** WORK REQUIRED **
Write out the listing below character for character, though without its pictures.
*** Opening INFORMATION GIVEN ***
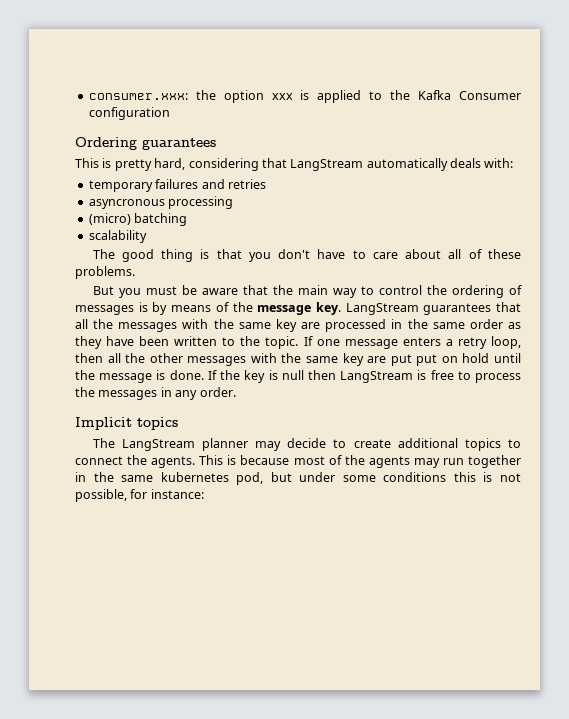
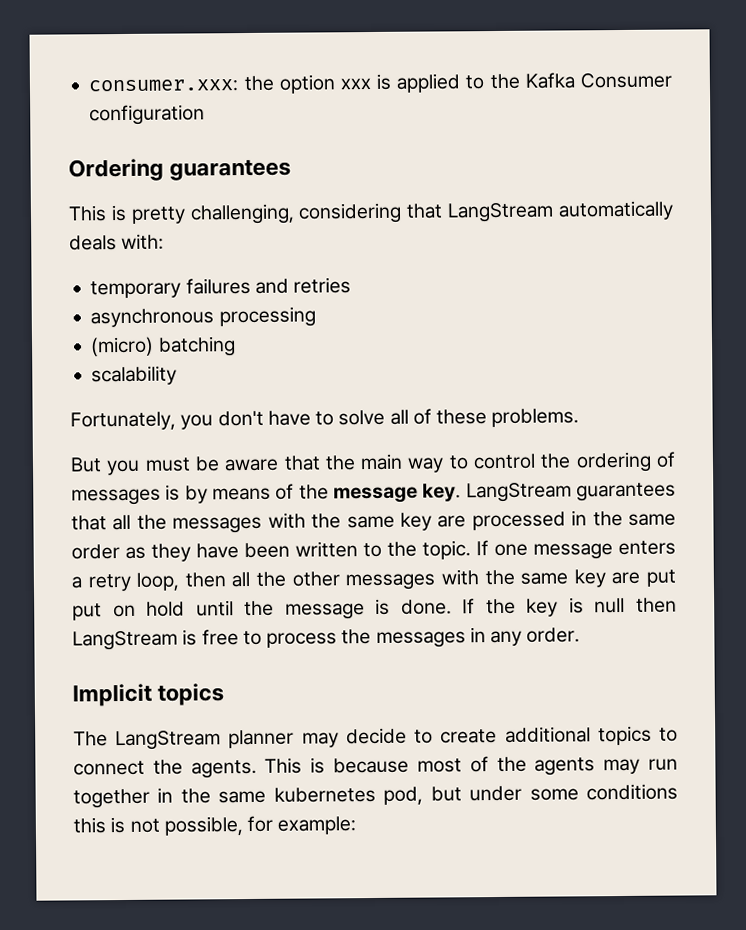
- This is pretty hard, considering that LangStream automatically deals with:
+ This is pretty challenging, considering that LangStream automatically deals with:
- asyncronous processing
+ asynchronous processing
- The good thing is that you don't have to care about all of these problems.
+ Fortunately, you don't have to solve all of these problems.
- This is because most of the agents may run together in the same kubernetes pod, but under some conditions this is not possible, for instance:
+ This is because most of the agents may run together in the same kubernetes pod, but under some conditions this is not possible, for example:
*** Closing INFORMATION GIVEN ***
** TASK RESPONSE **
- This is pretty hard, considering that LangStream automatically deals with:
+ This is pretty challenging, considering that LangStream automatically deals with:
- asyncronous processing
+ asynchronous processing
- The good thing is that you don't have to care about all of these problems.
+ Fortunately, you don't have to solve all of these problems.
- This is because most of the agents may run together in the same kubernetes pod, but under some conditions this is not possible, for instance:
+ This is because most of the agents may run together in the same kubernetes pod, but under some conditions this is not possible, for example:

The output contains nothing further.